Alabama Department of Environmental Management
- Logo of the Alabama Department of Environmental Management

Agency overview
- Formed: 1982
- Jurisdiction: State of Alabama
- Headquarters: 1400 Coliseum Boulevard Montgomery, Alabama 32°24′42″N 86°15′54″W﻿ / ﻿32.41167°N 86.26500°W
- Agency executives: Edward F. Poolos, Director; Jeffery W. Kitchens, Deputy Director;
- Website: www.adem.alabama.gov

= Alabama Department of Environmental Management =

Government agency in Alabama, United States

The Alabama Department of Environmental Management (ADEM) is a state government agency charged with the enforcement of environmental policy in the U.S. state of Alabama. It is authorized to adopt and enforce rules and regulations consistent with the statutory authority granted to the Alabama Environmental Management Commission and ADEM by the United States Environmental Protection Agency (EPA). It was created in 1982 with the passage of the Alabama Environmental Management Act by the Alabama Legislature. The act consolidated the various commissions, agencies, and programs that had been responsible for implementing environmental law into the Alabama Environmental Management Commission and ADEM. In past years, the agency has been repeatedly accused of not enforcing environmental regulations.

==Organization==
The Alabama Environmental Management Commission (AEMC), whose members are appointed to six-year terms by the Governor of Alabama with advice and consent by the Alabama Senate, provides oversight of ADEM. This seven-member panel develops state environmental policy; hears administrative appeals of permits, administrative orders, and variances issued by ADEM; adopts environmental regulations; and selects the ADEM director. The commission must include a physician licensed to practice medicine in the
state, a professional engineer registered in the state, an attorney licensed to practice law in the state, a chemist or veterinarian, an individual certified by the National Water Well Association certification program, a biologist or an ecologist, and one member-at-large who has been a resident of the state for at least two years.

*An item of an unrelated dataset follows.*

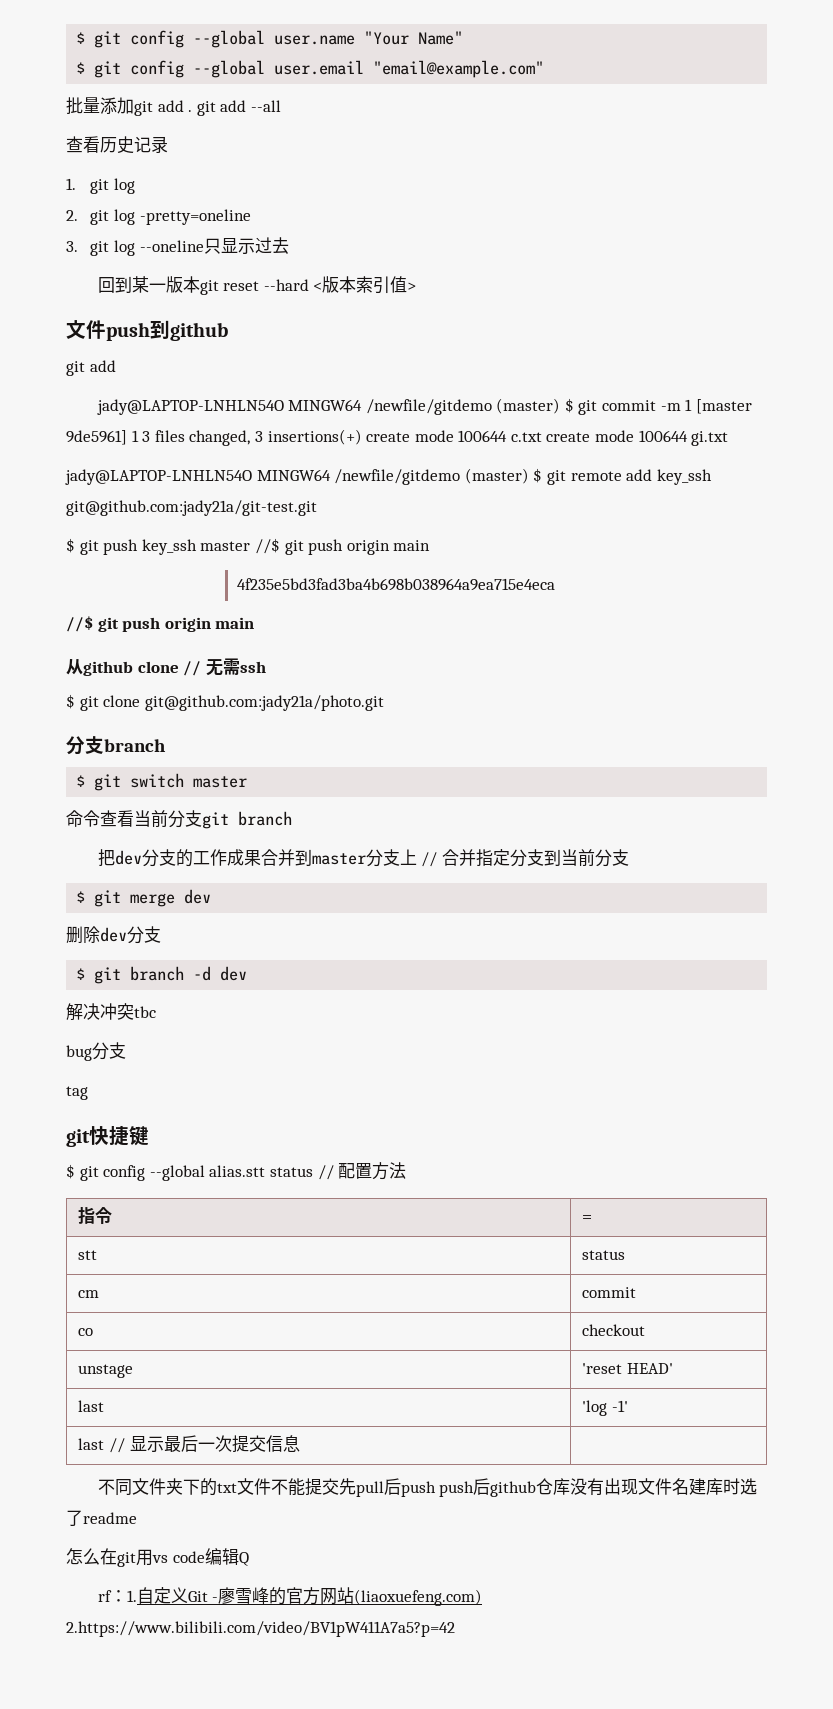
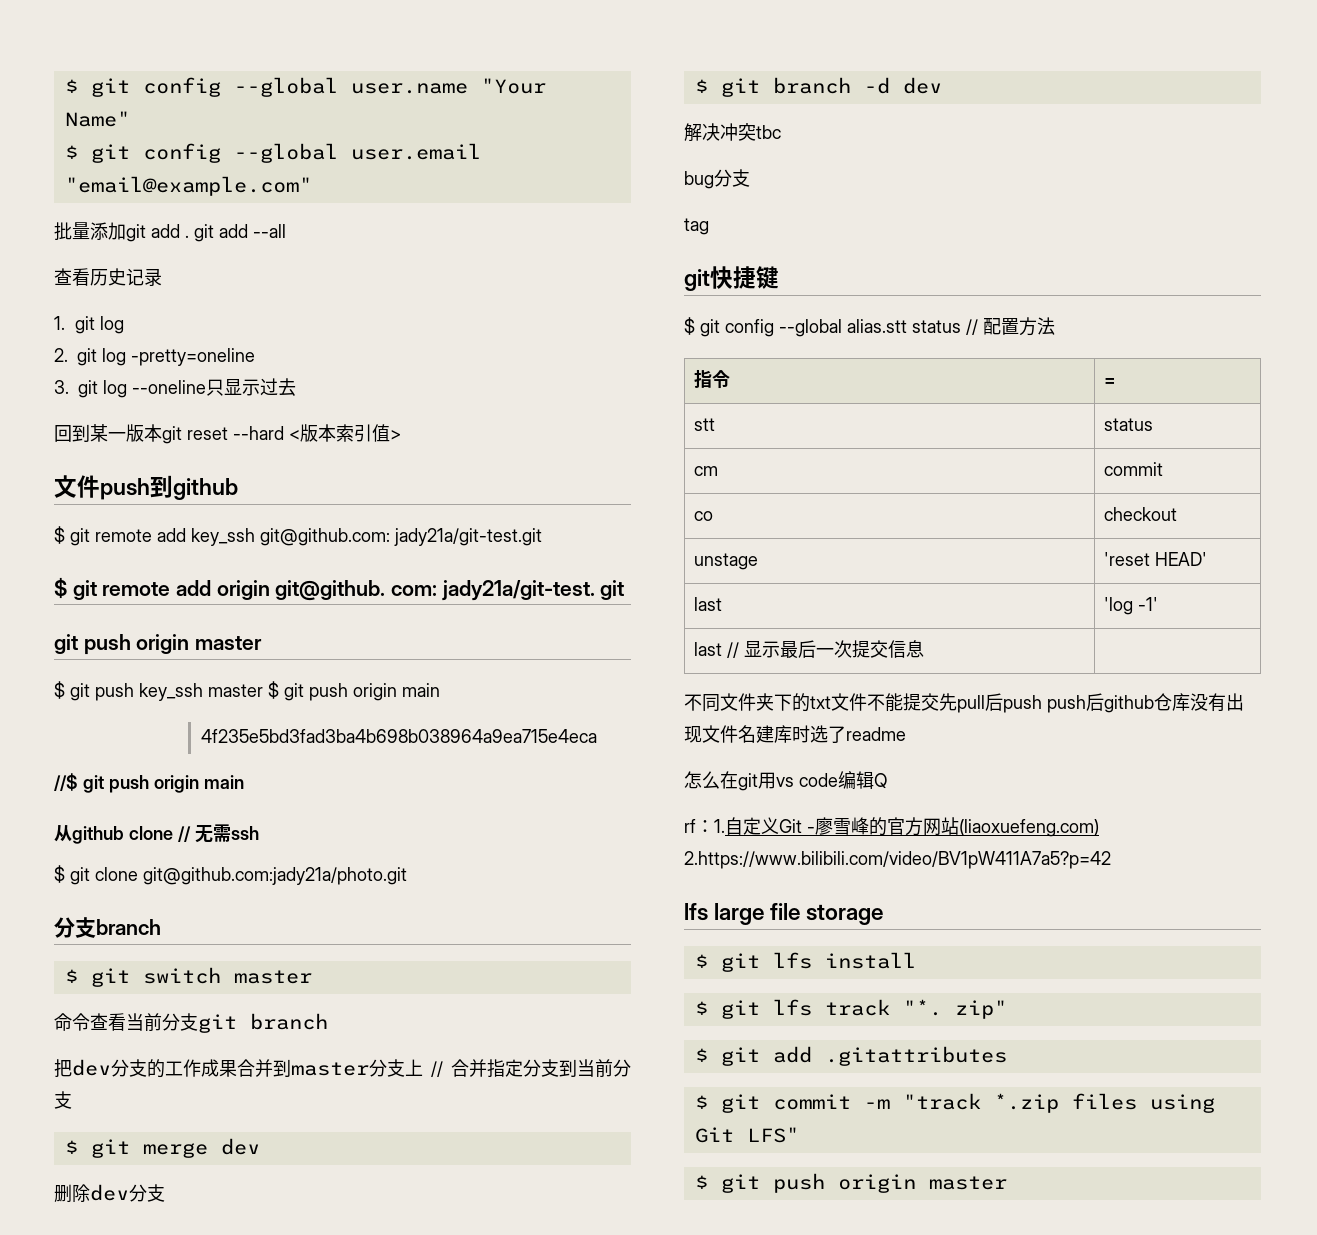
[66,360,116,376] [96,398,752,415] [66,429,729,446] [65,468,529,485] git add // jady@LAPTOP-LNHLN54O MINGW64 /newfile/gitdemo (master) $ git commit -m 1 [master 9de5961] 1 3 files changed, 3 insertions(+) create mode 100644 c.txt create mode 100644 gi.txt // jady@LAPTOP-LNHLN54O MINGW64 /newfile/gitdemo (master) -> (238, 489) none
[66,500,317,516] git@github.com:jady21a/git-test.git -> [260,528,542,546] [54,577,625,601] [54,634,263,655] git@github.com: jady21a/git-test.git // $ git remote add origin git@github. com: jady21a/git-test. git // git push origin master
[254,538,280,554] //$ -> [268,681,279,699] $
(455, 1629) none -> [684,903,884,925] [694,952,916,972] [694,999,1007,1019] [694,1046,1007,1066] [694,1093,1215,1113] [694,1127,799,1143] [694,1173,1007,1193] // lfs large file storage // $ git lfs install // $ git lfs track "*. zip" // $ git add .gitattributes // $ git commit -m "track *.zip files using Git LFS" // $ git push origin master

ADEM administers federal environmental laws, including the Clean Air, Clean Water and Safe Drinking Water acts and federal solid and hazardous waste laws. The agency assumed these responsibilities after state laws and regulations were demonstrated to be at least equivalent to the federal standards and that the state had the funds and personnel available to administer them. The agency has eight internal divisions: Air Division, Land Division, Water Division, Field Operations Division, the Office of Environmental Quality, Permits and Services Division, Office of General Counsel, and Human Resources. All are overseen by the Office of the Director. The Office of the Director is headed by the commission-appointed director and includes a deputy director, environmental counsel, and an environmental justice ombudsman.

==Criticism==
Since the 1990s the agency and commission have been criticized by numerous Alabama-based environmental protection groups for not enforcing regulations, and one consequence of this criticism was the establishment of the ADEM Reform Coalition in 2002. It comprises 38 organizations and has an agenda of improving the agency’s enforcement of existing environment laws. In the past, the coalition has accused the Alabama Environmental Management Commission of not doing its job of holding the director and agency accountable. In 2003, coalition member groups gained the right for the public to speak at commission meetings. Following this, the commission supported the establishment of stronger enforcement policies. The former director, Jim Warr, retired from the agency. A new director, Trey Glenn, was brought on board in January 2005, although his hiring, in itself, would later prove controversial and prompt a grand jury inquiry into accusations of ethics violations by him. In 2006 an environmental justice ombudsman was appointed to oversee ADEM's efforts to ensure that burdens of pollution are not borne disproportionately by communities with low income or "people of color."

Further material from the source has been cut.